Yesterday morning Ethan woke up again with a temperature (101.8) and once again we treated it throughout the day with Tylenol and ibuprofen. He was a bit more quiet than usual and wouldn't drink or eat great (but that isn't very unusual for our little man) and he still has his cough and all the boogies (possibly from aspirating small amounts of fluid into his lungs -- which is why he is going to be getting a feeding tube) but since he didn't seem to be getting worse and we were able to manage the temp we thought it was going to be okay. Ethan is also working on two teeth --- both molars. He only has 6 teeth in and these new ones are coming in out of order!

This morning when Ethan woke up with a temp of 102.4 after sleeping over 12 hours, we knew it was time to call the doctor. After a dose of Tylenol, a cool shower, a bit of formula, an hour later it had gone down to 101.4 and we gave him some ibuprofen and called the doctor. We love our local doctor and all of his staff. We spoke with the doctor on call and she agreed to meet with us this afternoon at the office (this wasn't our first Sunday office visit :))! She saw us and took a good look at the little guy and he had spots at the back of his throat, so she tested for strep. It was positive! Yuck to strep, but we were glad to learn that it is something we can treat!
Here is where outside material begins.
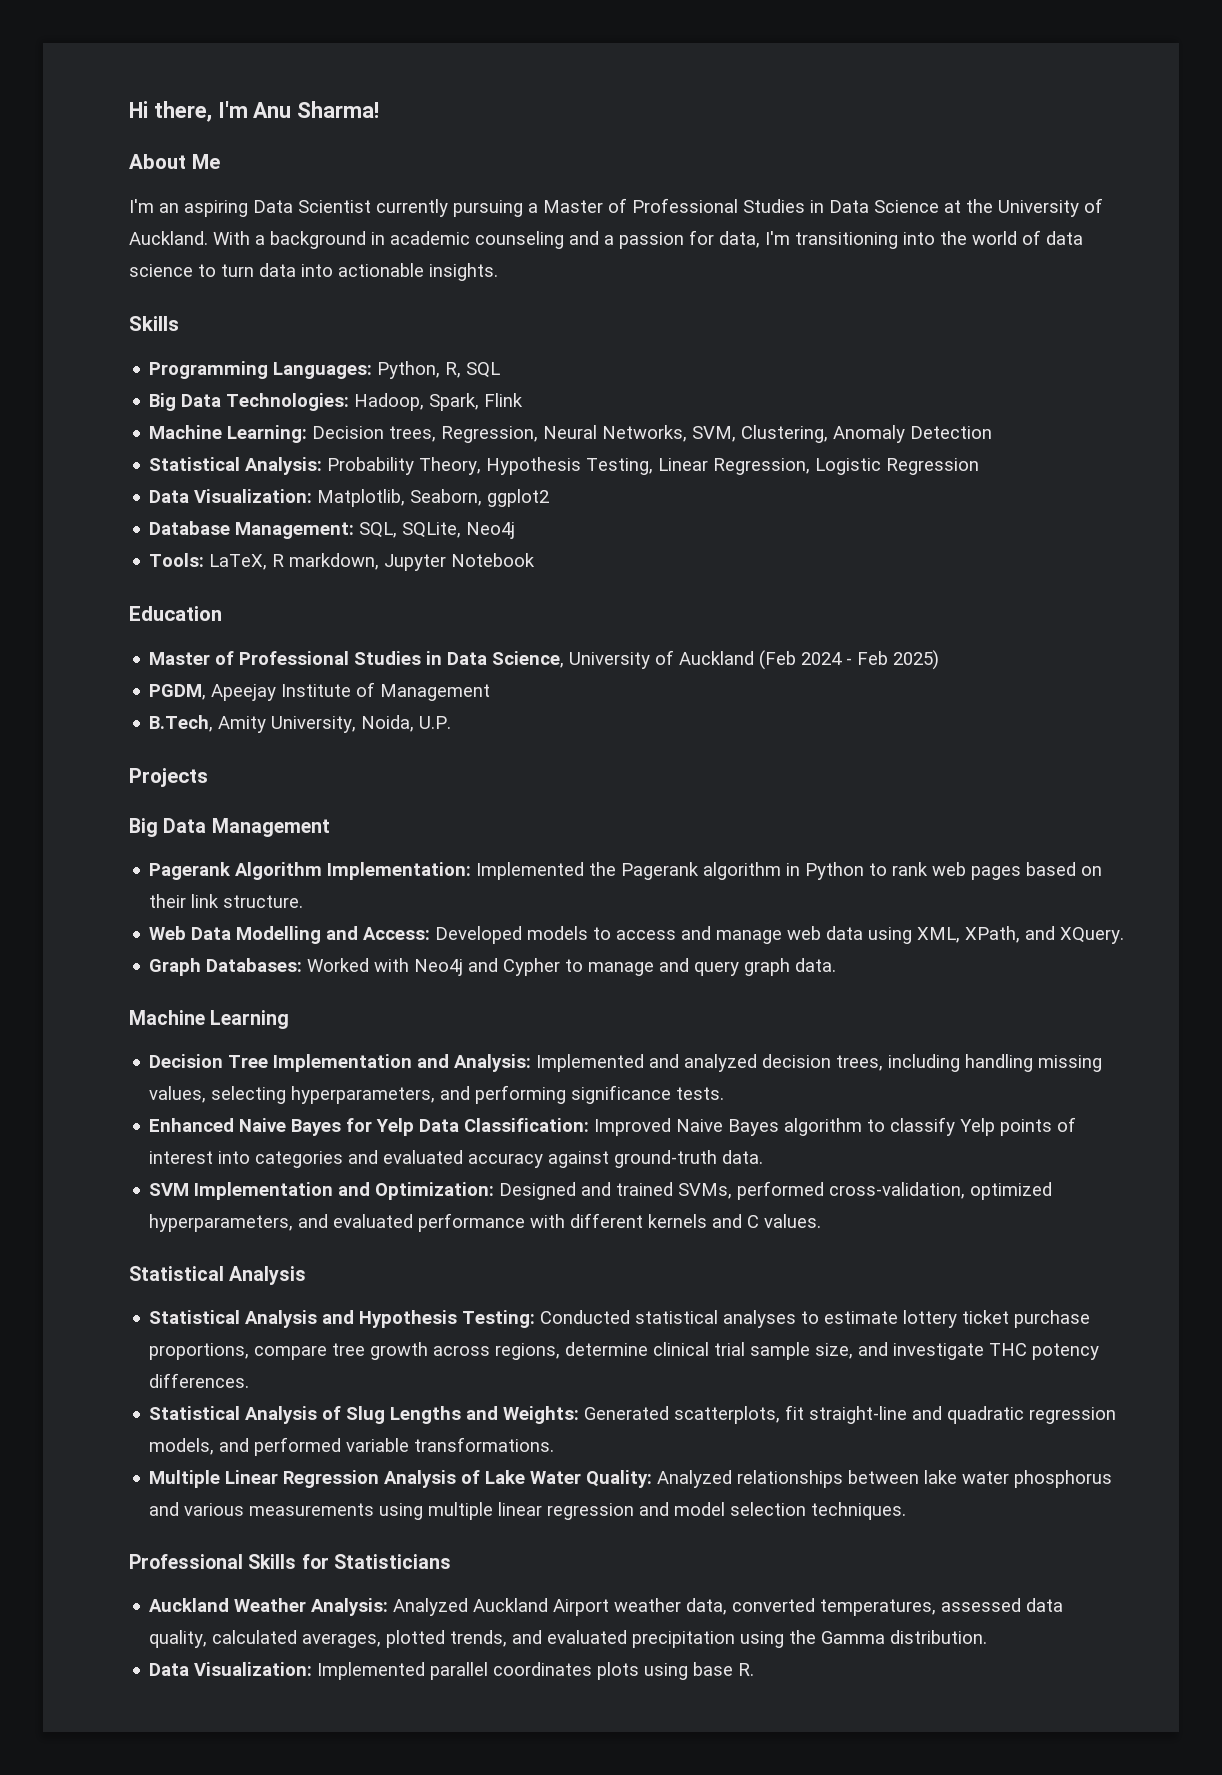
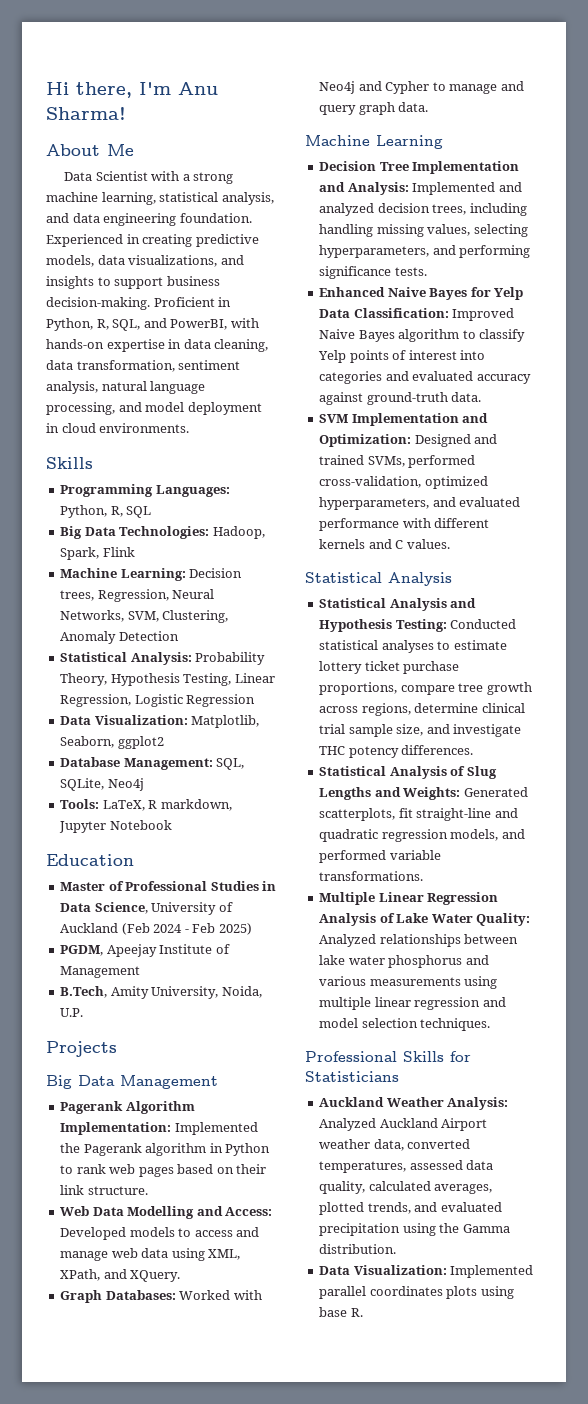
- I'm an aspiring Data Scientist currently pursuing a Master of Professional Studies in Data Science at the University of Auckland. With a background in academic counseling and a passion for data, I'm transitioning into the world of data science to turn data into actionable insights.
+ Data Scientist with a strong machine learning, statistical analysis, and data engineering foundation. Experienced in creating predictive models, data visualizations, and insights to support business decision-making. Proficient in Python, R, SQL, and PowerBI, with hands-on expertise in data cleaning, data transformation, sentiment analysis, natural language processing, and model deployment in cloud environments.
Ethan now has a dose of antibiotics in him and we are hoping that within 24 to 48 hours he'll have this strep kicked. We are doing our best to push fluids, although it is rather difficult. He's getting lots of applesauce and tiny pieces of mandarin oranges. Although I am still very nervous about Ethan having the surgery and feeding tube in the near future (we still don't have a surgery date) it becomes very clear in situations like this that we need a way to supplement Ethan's fluids.

Your thoughts and prayers are greatly appreciated. It has been a tough end of the week. Another little one with PBD-ZSD is now with Jesus, leaving her family's arms empty. I hate this stupid disease. So many kids are fighting so hard and many have been called home already this year, it just sucks. Being a Christian, and understanding that God is always good, even when things seem so bleak is sometimes tough and I don't pretend not to be upset and/or still cry out "why" from time to time, when it just seems like it is just "one more thing" but I will NOT let this disease steal my faith. I know that God is LOVE and that although I don't deserve it and that I fall short every single day in so many ways that God loves me, he loves Jeff, and he loves Ethan even more than we do. He has a plan for us. He is working in the midst of all this and I do believe that in the end God will be glorified and that lives will be changed for the better because of our little boy. I hope that you will join us in prayer for miracles, for treatments and a cure to be developed, for the world to be changed for the better, and ultimately for people to come to know the Lord. It is times like this that I must remind myself to shift my focus from "why?" to "How will I glorify?"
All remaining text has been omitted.